Assigned task. Out of the data below, copy every line with the string "none".

Exercise data.
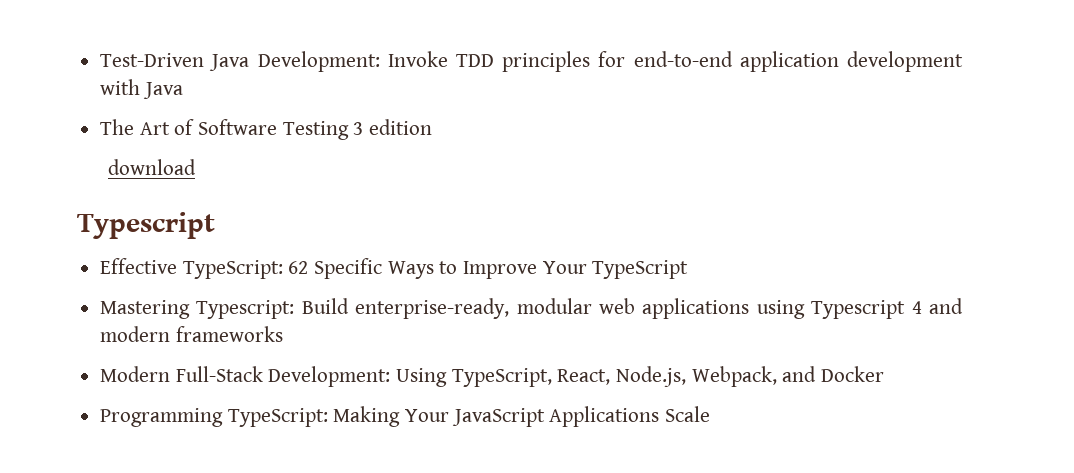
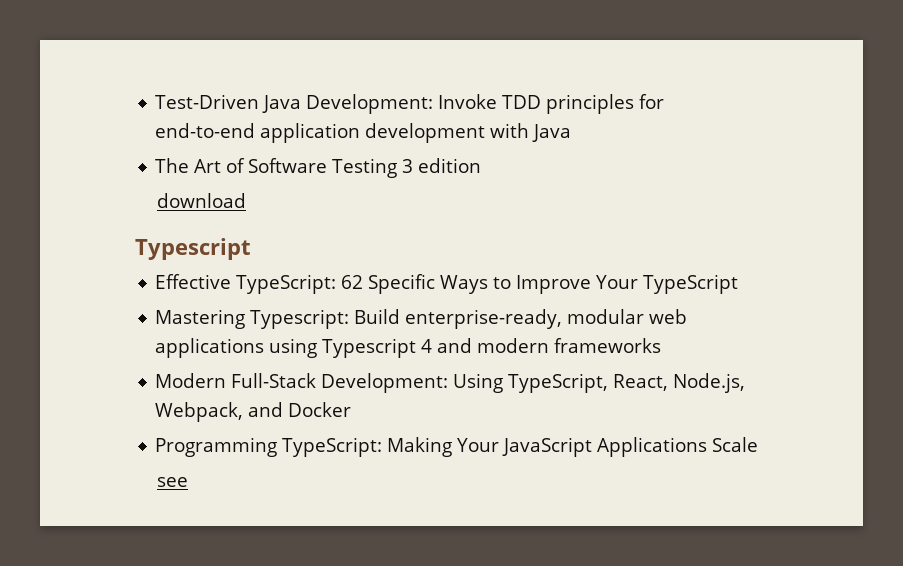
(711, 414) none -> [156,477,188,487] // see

...

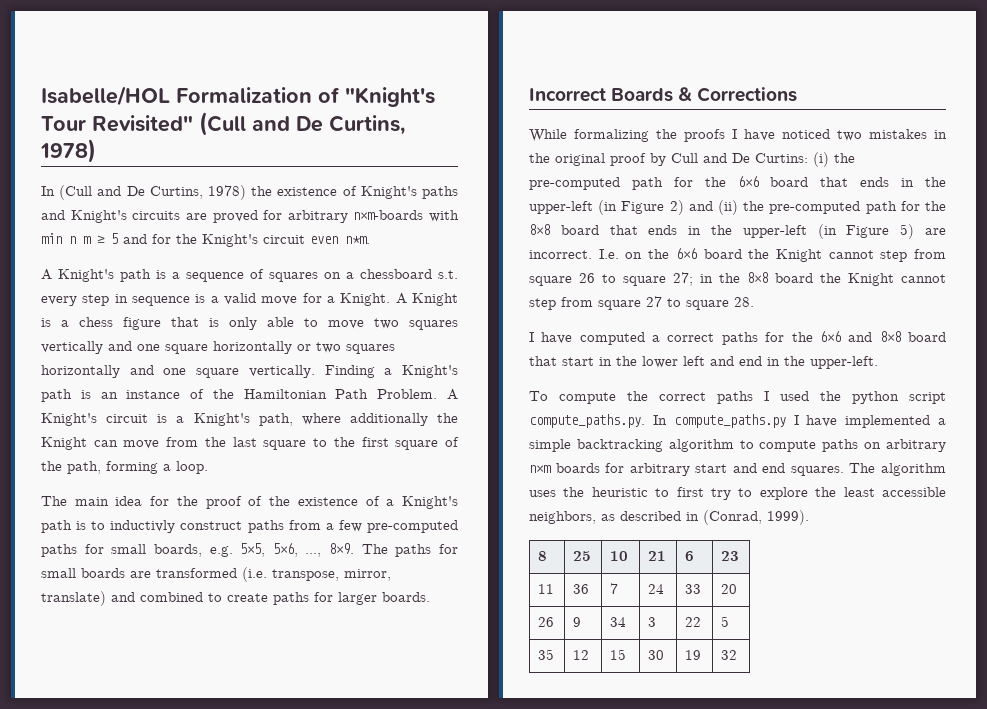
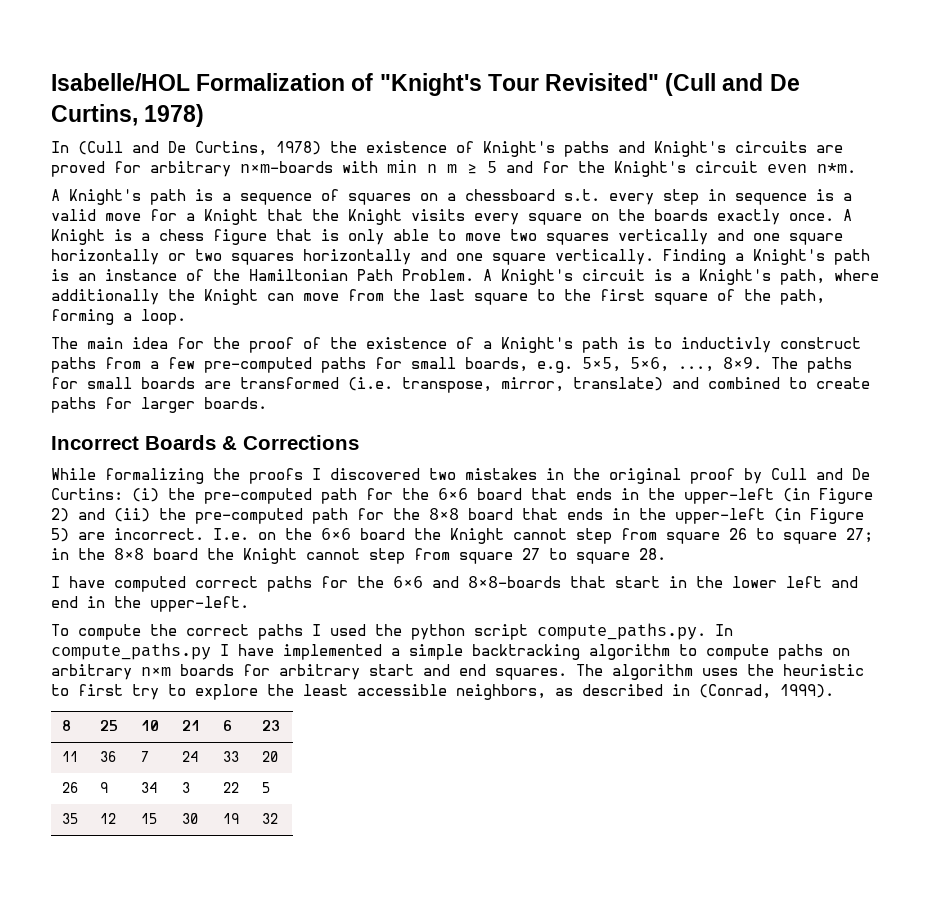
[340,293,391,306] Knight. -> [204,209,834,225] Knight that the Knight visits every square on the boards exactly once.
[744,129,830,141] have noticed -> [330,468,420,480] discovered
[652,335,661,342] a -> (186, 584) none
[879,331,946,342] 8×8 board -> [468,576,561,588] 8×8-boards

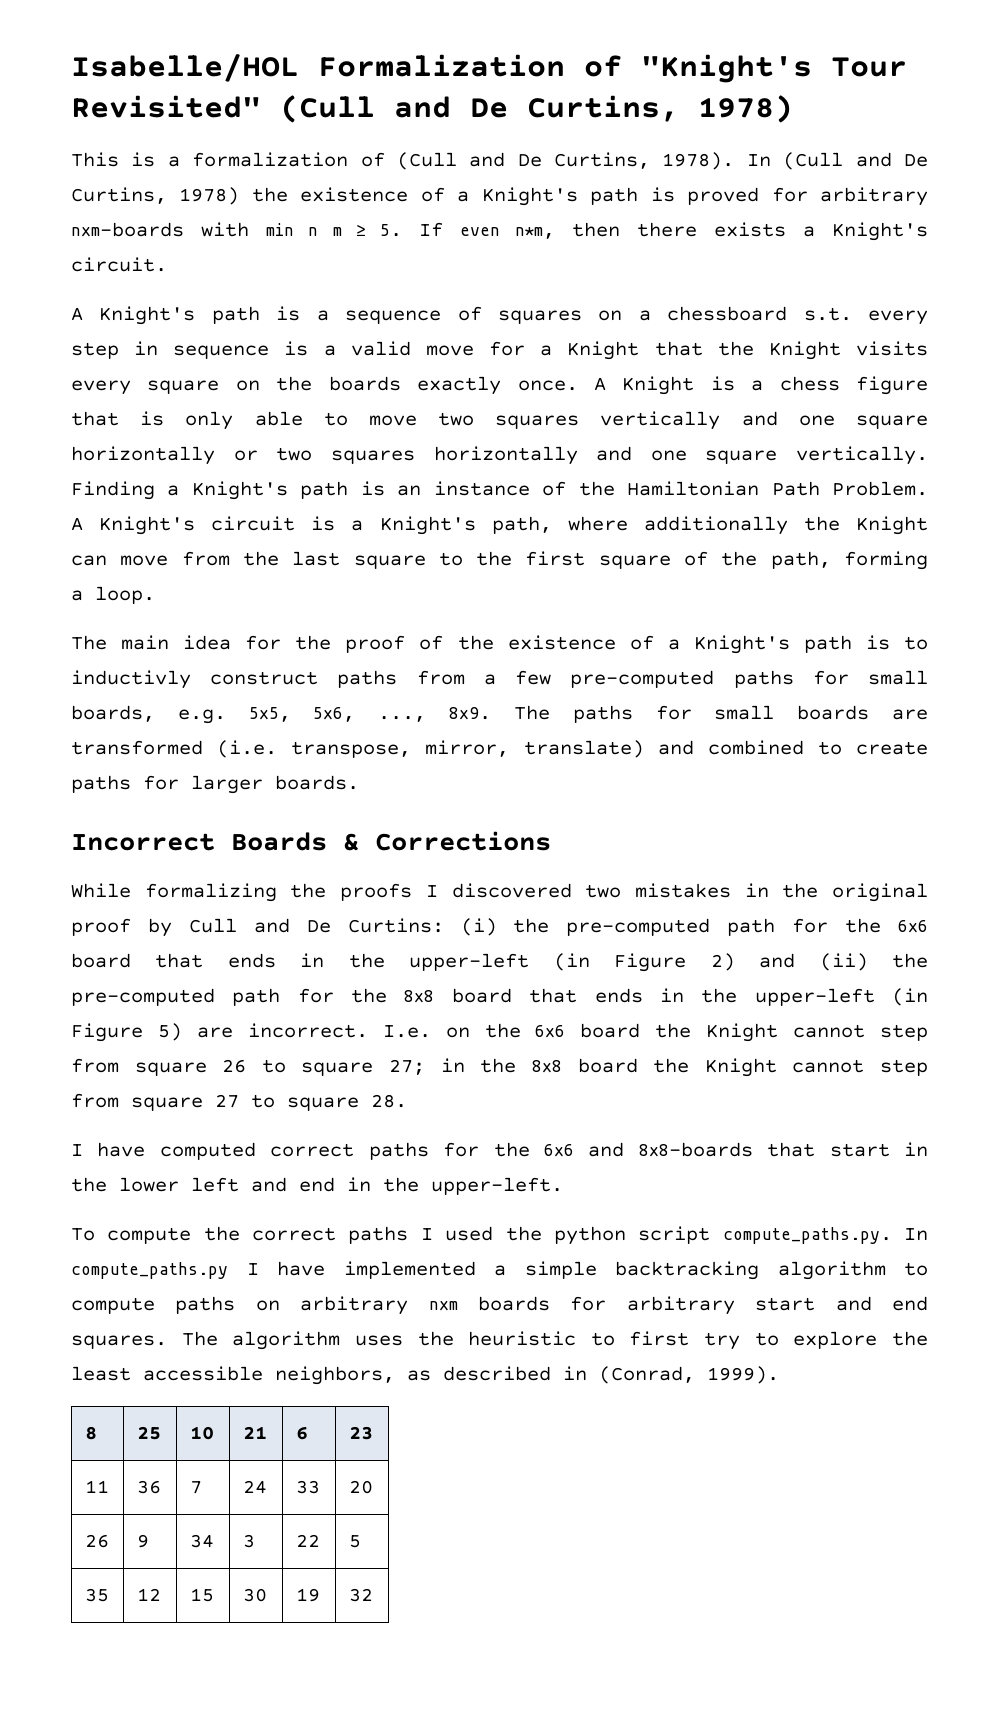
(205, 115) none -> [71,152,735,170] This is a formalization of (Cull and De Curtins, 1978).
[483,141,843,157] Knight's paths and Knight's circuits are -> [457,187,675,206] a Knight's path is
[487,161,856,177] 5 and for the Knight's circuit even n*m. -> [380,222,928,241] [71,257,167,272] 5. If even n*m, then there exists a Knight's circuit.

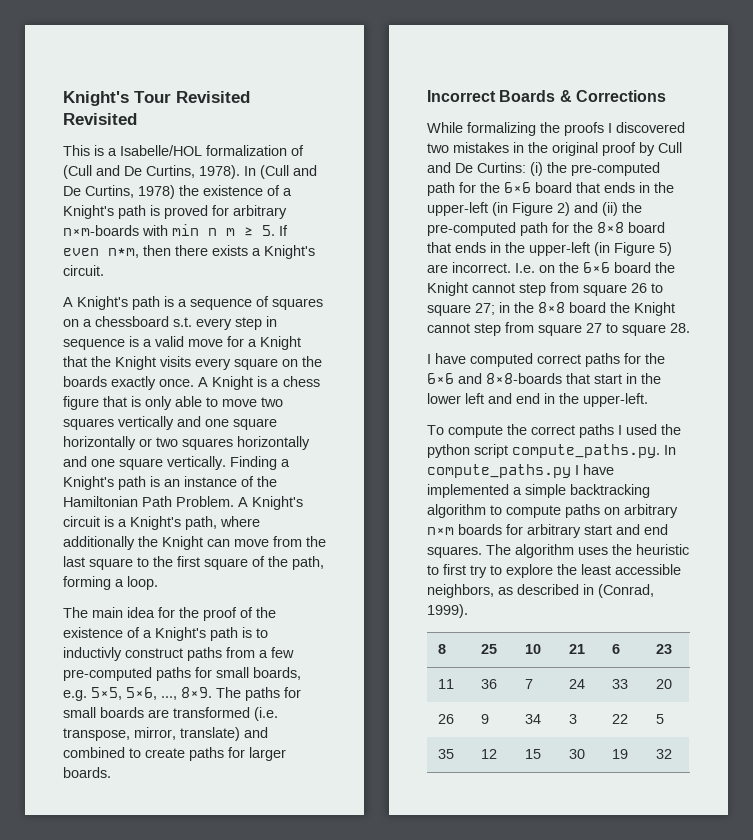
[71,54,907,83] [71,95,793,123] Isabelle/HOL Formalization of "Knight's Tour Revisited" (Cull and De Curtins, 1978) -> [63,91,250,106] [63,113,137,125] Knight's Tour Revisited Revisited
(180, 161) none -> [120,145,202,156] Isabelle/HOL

Written answer.
(711, 414) none -> [156,477,188,487] // see
[652,335,661,342] a -> (186, 584) none
(205, 115) none -> [71,152,735,170] This is a formalization of (Cull and De Curtins, 1978).
(180, 161) none -> [120,145,202,156] Isabelle/HOL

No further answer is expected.